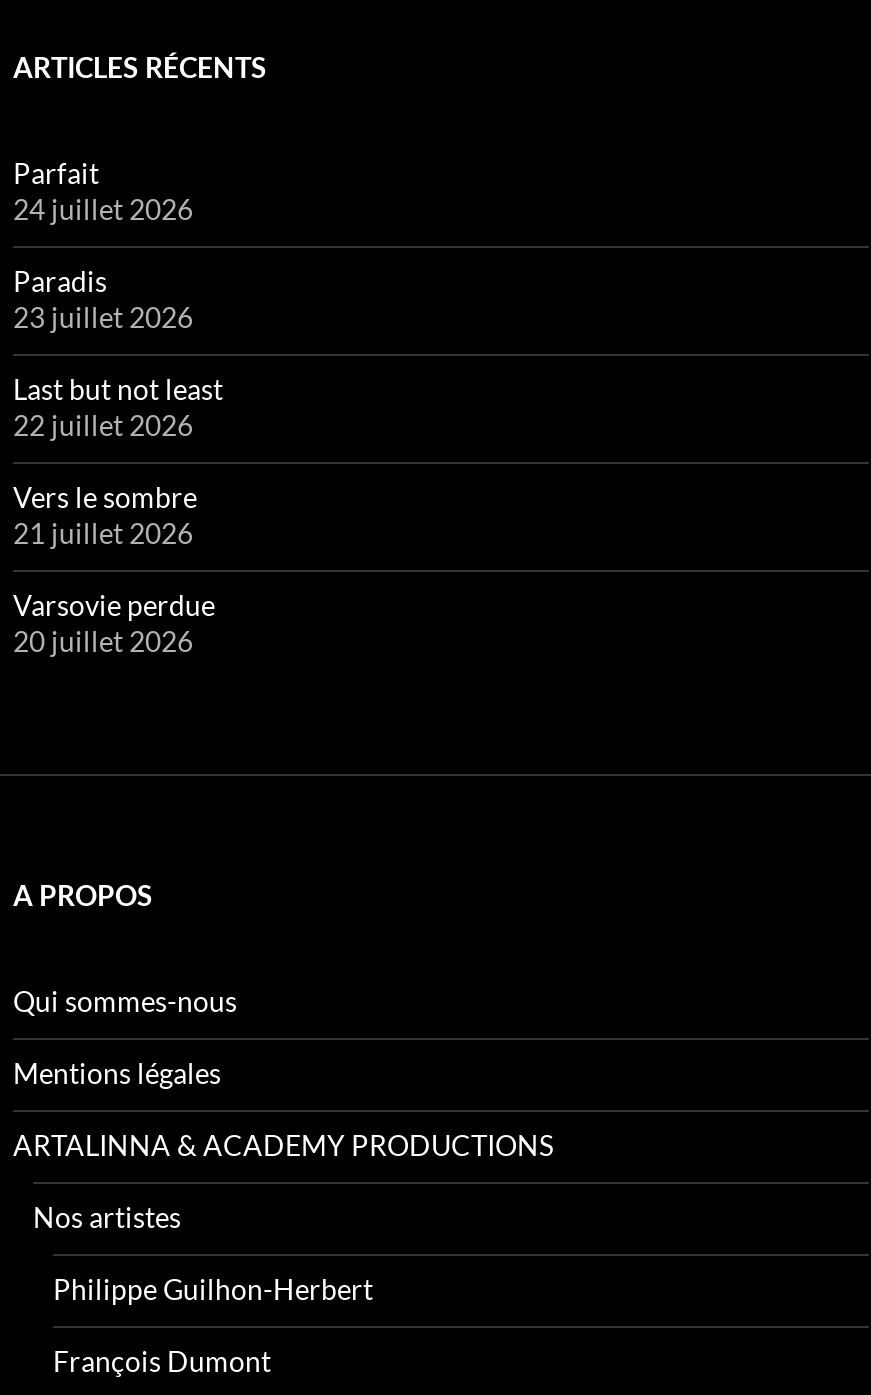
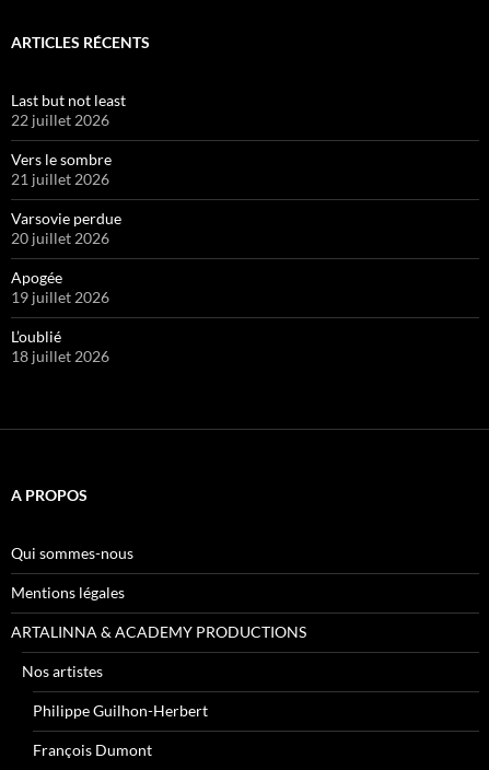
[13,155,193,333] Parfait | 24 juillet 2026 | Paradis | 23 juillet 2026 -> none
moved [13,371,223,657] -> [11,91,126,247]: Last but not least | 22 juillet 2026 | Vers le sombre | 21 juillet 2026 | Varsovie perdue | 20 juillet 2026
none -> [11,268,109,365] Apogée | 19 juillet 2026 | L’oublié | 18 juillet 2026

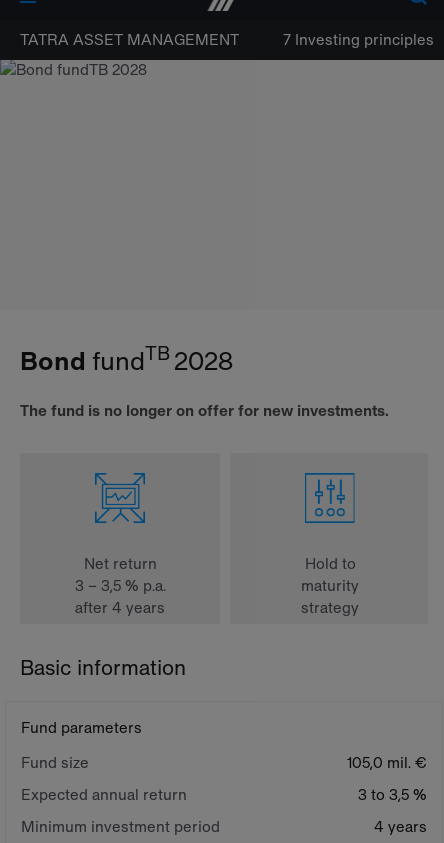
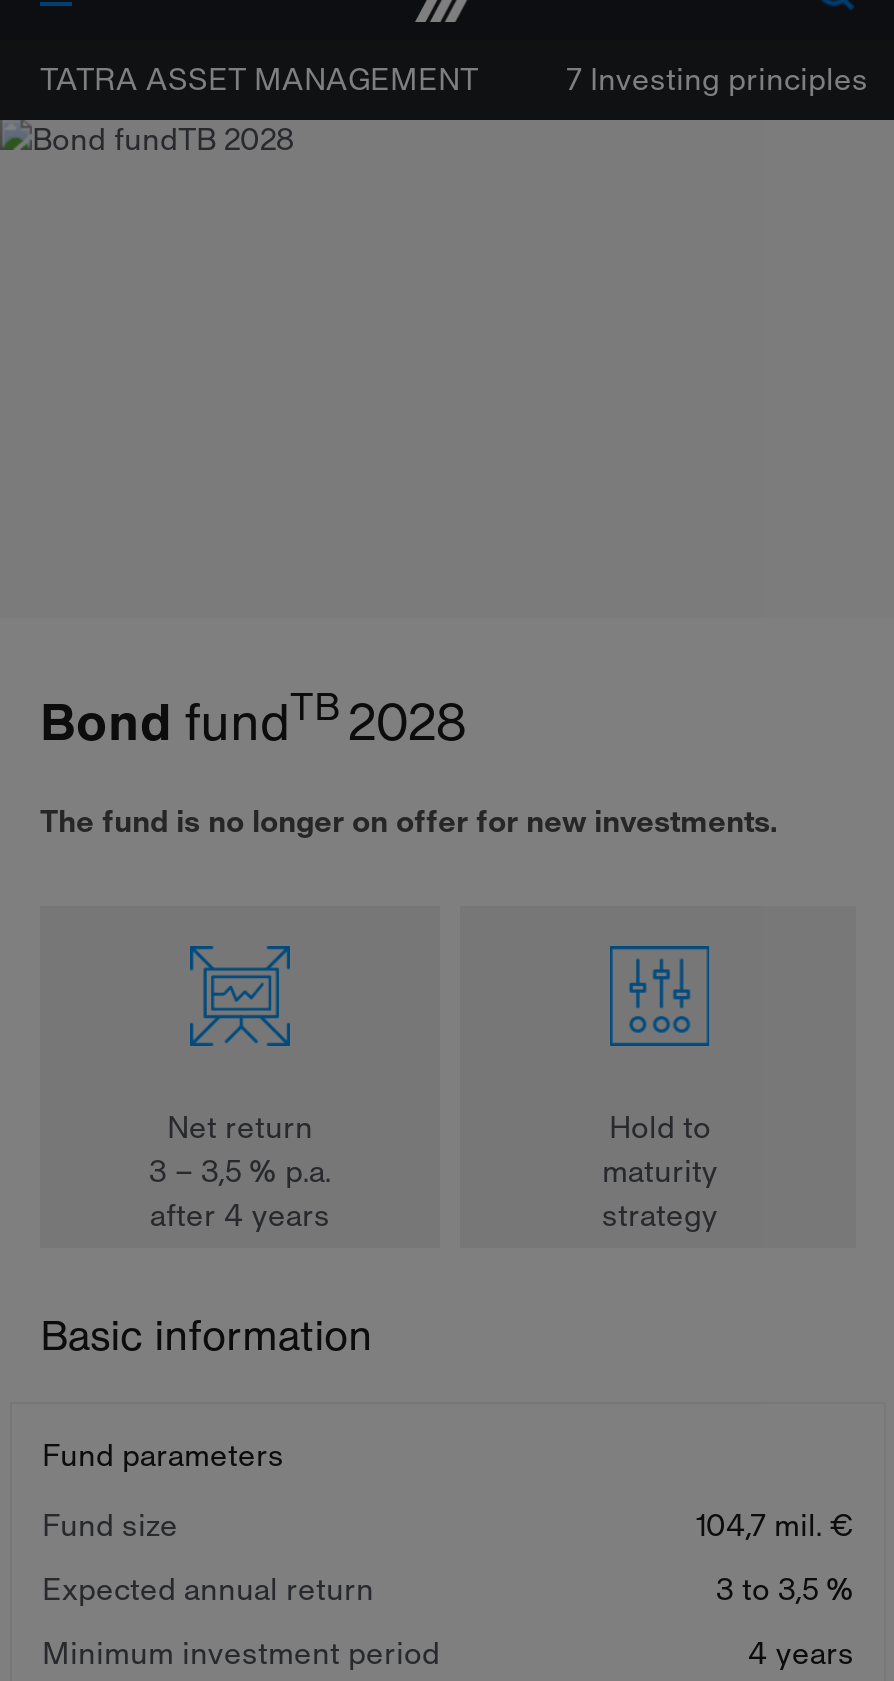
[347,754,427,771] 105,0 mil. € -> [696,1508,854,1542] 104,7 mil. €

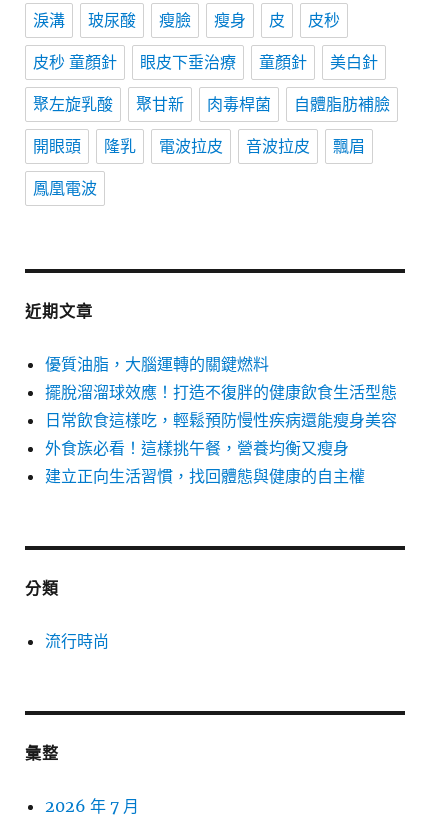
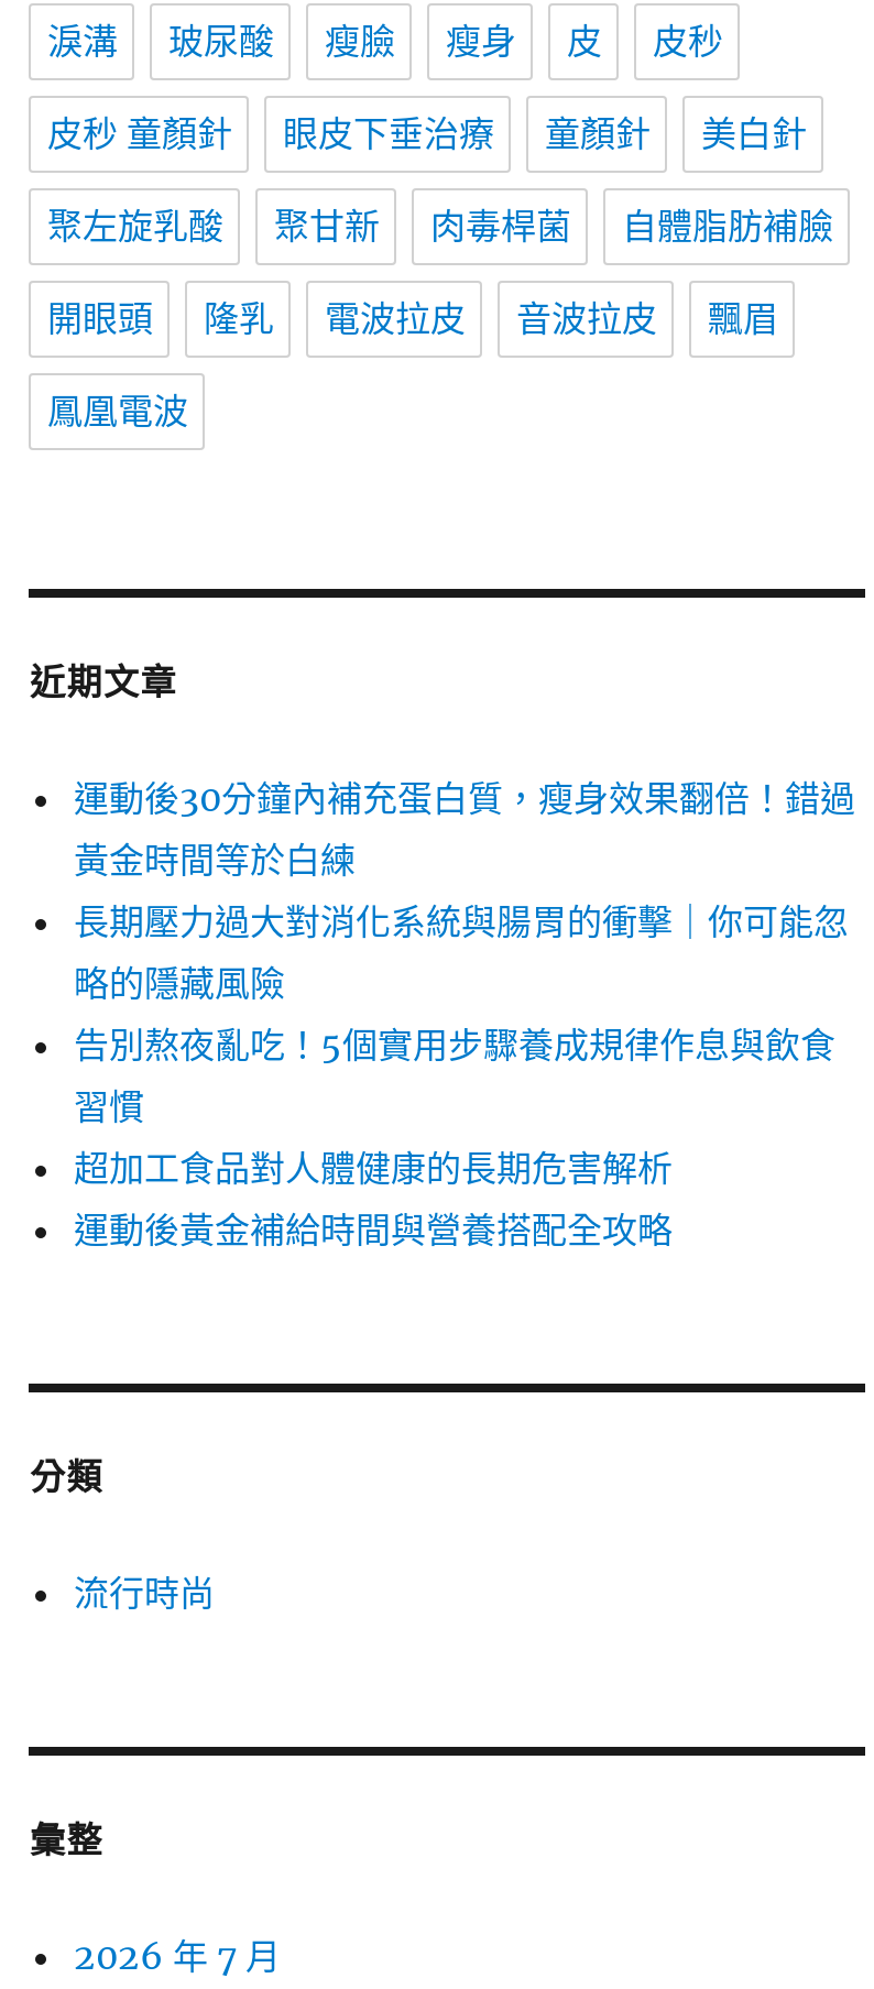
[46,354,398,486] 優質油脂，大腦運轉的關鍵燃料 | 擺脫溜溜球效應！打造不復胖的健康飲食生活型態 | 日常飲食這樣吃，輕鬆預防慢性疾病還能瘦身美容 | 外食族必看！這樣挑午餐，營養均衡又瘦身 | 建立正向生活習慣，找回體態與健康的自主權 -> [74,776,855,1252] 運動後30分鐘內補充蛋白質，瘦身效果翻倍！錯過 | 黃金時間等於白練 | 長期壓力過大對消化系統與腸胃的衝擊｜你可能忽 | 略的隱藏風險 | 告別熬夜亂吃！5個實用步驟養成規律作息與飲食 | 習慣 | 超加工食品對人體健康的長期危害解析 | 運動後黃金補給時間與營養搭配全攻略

------------

Problem details →
Filter the material above down to the lines that hold the word "juillet".

Solution →
[13,155,193,333] Parfait | 24 juillet 2026 | Paradis | 23 juillet 2026 -> none
moved [13,371,223,657] -> [11,91,126,247]: Last but not least | 22 juillet 2026 | Vers le sombre | 21 juillet 2026 | Varsovie perdue | 20 juillet 2026
none -> [11,268,109,365] Apogée | 19 juillet 2026 | L’oublié | 18 juillet 2026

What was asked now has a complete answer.